Establish the number of lines below that contain the string "align". State that number alone.

::: Provided records

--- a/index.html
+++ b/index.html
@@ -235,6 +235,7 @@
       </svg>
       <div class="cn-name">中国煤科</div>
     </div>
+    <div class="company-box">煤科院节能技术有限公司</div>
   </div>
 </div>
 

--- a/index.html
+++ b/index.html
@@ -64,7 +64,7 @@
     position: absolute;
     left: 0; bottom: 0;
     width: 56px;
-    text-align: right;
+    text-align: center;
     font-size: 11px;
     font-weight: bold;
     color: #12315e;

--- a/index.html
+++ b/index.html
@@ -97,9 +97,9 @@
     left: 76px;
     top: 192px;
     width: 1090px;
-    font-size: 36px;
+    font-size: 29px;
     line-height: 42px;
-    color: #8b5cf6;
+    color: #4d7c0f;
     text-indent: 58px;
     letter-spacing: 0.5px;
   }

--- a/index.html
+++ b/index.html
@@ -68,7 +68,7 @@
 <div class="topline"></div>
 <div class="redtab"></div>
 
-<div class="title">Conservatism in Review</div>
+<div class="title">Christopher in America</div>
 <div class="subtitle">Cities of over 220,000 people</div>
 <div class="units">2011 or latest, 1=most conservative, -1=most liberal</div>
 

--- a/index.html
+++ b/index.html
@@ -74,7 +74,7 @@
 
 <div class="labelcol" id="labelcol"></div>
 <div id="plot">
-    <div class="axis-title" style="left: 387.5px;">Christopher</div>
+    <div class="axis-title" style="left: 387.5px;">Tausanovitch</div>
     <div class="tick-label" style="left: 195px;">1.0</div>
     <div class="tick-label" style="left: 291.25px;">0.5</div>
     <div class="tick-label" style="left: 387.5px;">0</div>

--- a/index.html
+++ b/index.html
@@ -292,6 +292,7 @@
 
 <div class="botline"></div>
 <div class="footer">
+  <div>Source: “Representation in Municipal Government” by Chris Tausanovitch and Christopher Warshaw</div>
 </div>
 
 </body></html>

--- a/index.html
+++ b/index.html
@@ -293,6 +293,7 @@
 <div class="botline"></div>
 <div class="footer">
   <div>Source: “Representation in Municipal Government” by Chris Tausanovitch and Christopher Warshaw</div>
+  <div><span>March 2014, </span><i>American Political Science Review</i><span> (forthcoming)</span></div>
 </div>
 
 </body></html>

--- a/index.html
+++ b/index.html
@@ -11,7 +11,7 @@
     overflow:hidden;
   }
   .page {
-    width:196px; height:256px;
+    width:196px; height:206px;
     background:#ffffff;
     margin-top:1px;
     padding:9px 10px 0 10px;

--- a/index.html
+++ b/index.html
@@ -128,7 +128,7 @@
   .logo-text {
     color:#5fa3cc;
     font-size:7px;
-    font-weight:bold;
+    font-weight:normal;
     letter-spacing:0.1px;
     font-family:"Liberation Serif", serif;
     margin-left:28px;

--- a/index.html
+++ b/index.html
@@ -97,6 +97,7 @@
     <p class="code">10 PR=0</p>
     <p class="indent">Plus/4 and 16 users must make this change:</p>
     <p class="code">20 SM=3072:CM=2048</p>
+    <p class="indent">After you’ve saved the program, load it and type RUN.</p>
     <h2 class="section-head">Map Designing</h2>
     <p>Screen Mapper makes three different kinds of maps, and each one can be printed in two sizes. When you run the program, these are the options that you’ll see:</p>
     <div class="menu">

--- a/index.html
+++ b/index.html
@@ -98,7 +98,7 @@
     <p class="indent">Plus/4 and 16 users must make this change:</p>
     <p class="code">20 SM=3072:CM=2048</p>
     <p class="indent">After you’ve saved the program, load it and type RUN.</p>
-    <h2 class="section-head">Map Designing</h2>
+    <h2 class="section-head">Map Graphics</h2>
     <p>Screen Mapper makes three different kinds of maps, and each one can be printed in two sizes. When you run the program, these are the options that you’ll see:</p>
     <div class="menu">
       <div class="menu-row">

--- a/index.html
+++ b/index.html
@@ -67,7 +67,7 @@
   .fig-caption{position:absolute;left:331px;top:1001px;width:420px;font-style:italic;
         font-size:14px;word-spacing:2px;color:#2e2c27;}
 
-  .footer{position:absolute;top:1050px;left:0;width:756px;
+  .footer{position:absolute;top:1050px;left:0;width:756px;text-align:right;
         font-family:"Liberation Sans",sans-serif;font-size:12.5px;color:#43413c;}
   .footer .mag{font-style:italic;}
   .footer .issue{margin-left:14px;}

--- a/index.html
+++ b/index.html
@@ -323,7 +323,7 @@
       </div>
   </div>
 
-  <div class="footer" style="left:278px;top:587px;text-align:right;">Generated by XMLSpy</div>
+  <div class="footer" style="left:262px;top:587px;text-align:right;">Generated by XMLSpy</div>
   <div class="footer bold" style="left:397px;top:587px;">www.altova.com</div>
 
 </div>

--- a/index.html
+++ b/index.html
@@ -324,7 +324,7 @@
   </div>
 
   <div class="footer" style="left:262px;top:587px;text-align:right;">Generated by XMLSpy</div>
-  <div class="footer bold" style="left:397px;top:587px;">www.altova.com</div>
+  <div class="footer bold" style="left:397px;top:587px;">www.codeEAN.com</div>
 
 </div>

::::::

- **Result of this exercise**
6